He’s so snarky in this cutscene. I love it. You know Richard means business when he uses *proper names*.

Richard produces a bright blue holographic bracelet knife. “Remember this item?”

“That’s the Skulljack,” Steve says. “You’re saying you want one of our soldiers to hack into an active Codex?”

“That is exactly what I am saying, Central. With the modifications I have made to the item, I am confident doing so would allow us a moment of unguarded access to the alien psionic network.”

“Problem with that plan, though, doctor: we haven’t seen a Codex on the battlefield for months. Not since they brought the Avenger down.
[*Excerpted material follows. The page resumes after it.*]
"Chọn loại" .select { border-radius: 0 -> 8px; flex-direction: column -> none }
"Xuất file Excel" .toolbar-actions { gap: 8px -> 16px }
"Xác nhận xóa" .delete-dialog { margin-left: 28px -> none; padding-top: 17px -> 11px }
Do we really not have a better way forward than hoping we stumble across one of them?”

“Please, Central, you wound me. As part of planning this operation, I have devised a sort of Codex signal. This is based off the electro-psionic signatures we detected when applying the Skulljack to the ADVENT Captain. If I employ this signal before our next combat mission, whatever that mission is, I can promise you a 95% probability of at least one Codex appearing on the battlefield. And then…”

Richard suddenly stops talking. He walks over to me and waves his hand in front of my face. “Hello, Commander? Are you paying attention?”
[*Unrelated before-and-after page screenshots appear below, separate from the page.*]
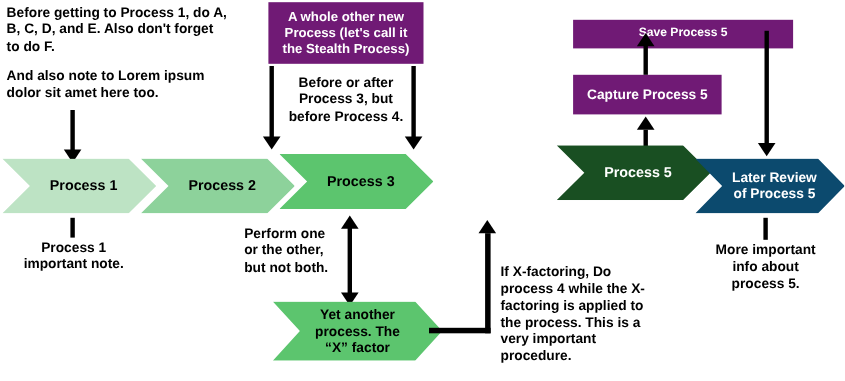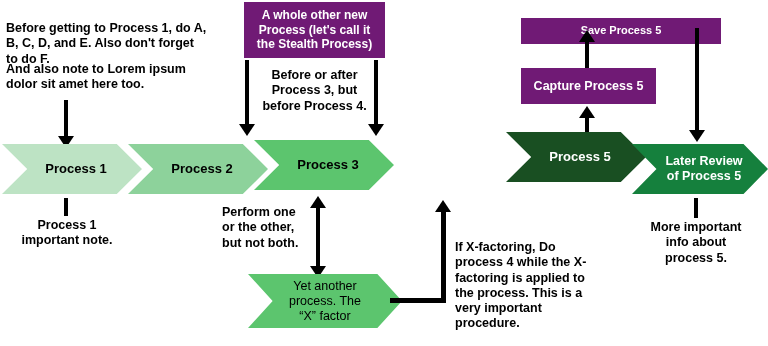"Before getting to Process 1," div.note { top: 21px -> 4px }
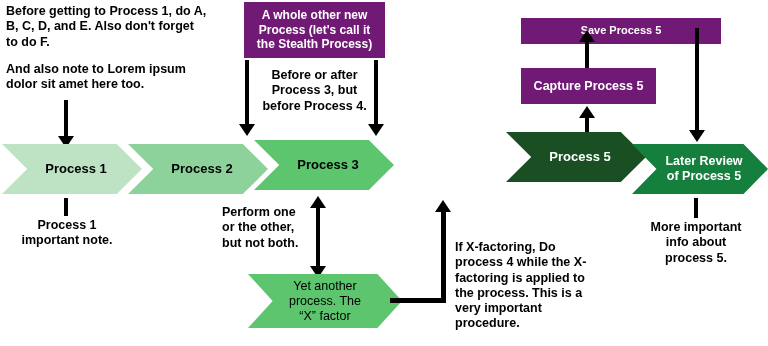"Later Review" div.chev { background: #15803d -> #0c4a6e }
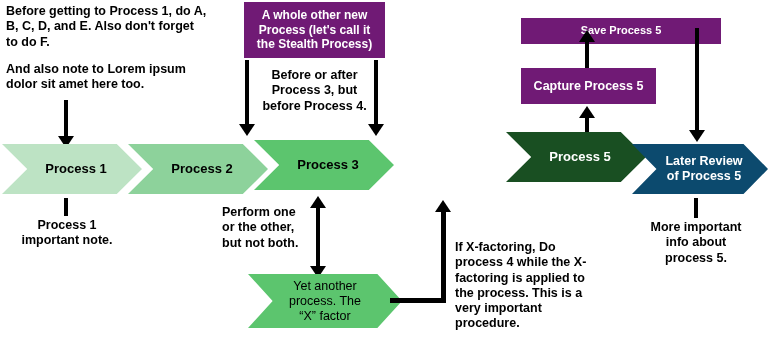"Yet another" .chev-flat { font-weight: normal -> bold }
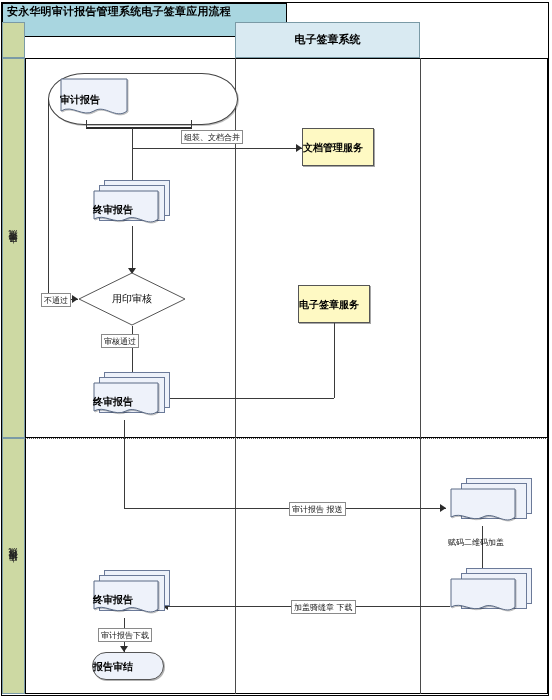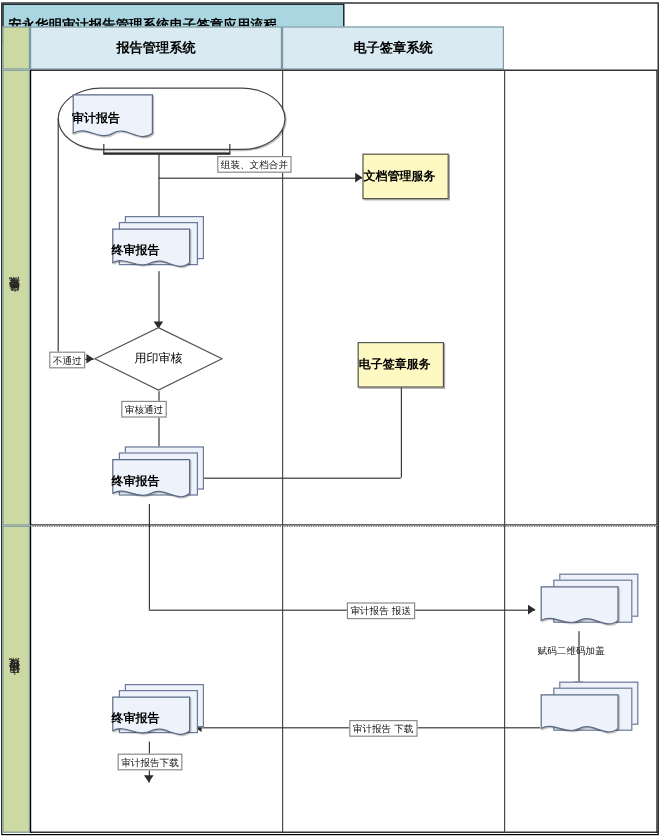"安永华明审计报告管理系统电子签章应用流程" .title-bar { align-items: center -> flex-start }
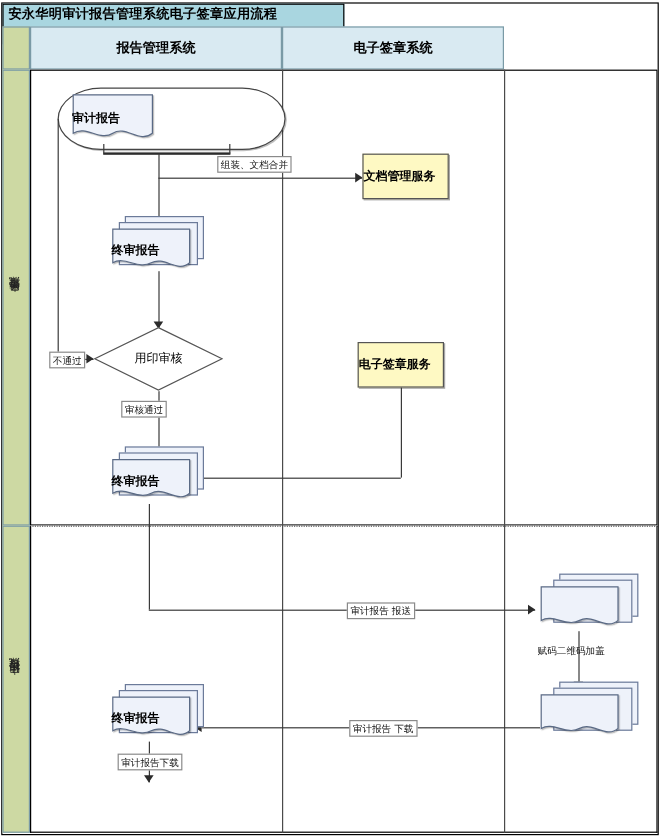"报告管理系统" div.hdr { html: <div> <span>报告管理系统</span> </div> -> none }
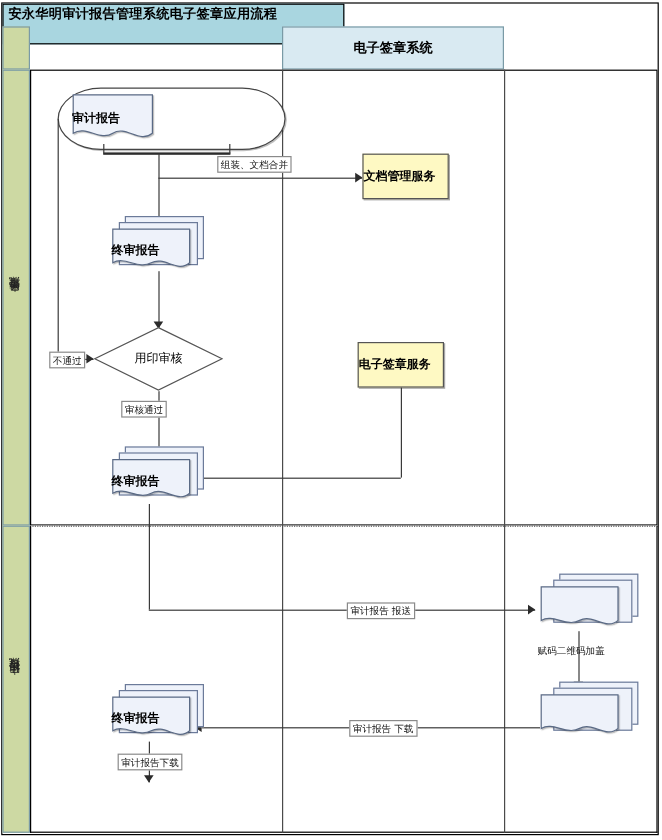"审计报告 下载" span { text: 审计报告 -> 加盖骑缝章 }
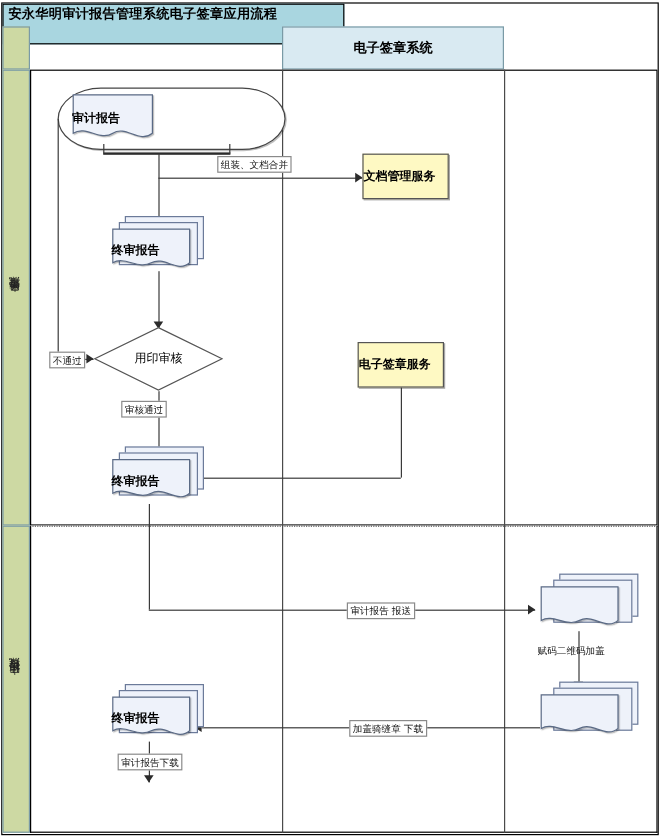"报告审结" div.shape { html: none -> <div> <span>报告审结</span> </div> }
“Huh?” I shake my head. “Oh, yeah, sorry. I was paying attention, I heard what you said. Hacking the Codex. I was just… thinking about something?”

“Cookies again?” Steve asks with a smirk.

“No,” I say, “it was… avatar.”

“Yeah, so were we. You sure you were paying attention? We were talking about the Avatar Project the whole time.”

“No, not the Avatar Project,” I say. “Or, yes, probably also that, but it was more about… just, ‘avatar’.”

“…Commander?” Richard sounds a little guarded.

“Avatar,” I say, tasting the word on my tongue. “Avatar. A-va-tar. It’s a good word, I like it. Back where I’m from, or maybe back when I’m from, we used that word for all sorts of things. Computer characters, or a movie about blue jungle cats, of a show about a bald wizard kid fighting evil firemen. Avatar.”

I look at Steve and Richard. Neither of them speak, so I continue. “But the word itself actually means something. Avatar. It dates back to Hinduism, I think. An ‘avatar’ is the physical incarnation of a distant presence. A mortal human body for divine power to inhabit, so they can act on Earth. That’s the kind of thing that ‘avatar’ originally refers to.”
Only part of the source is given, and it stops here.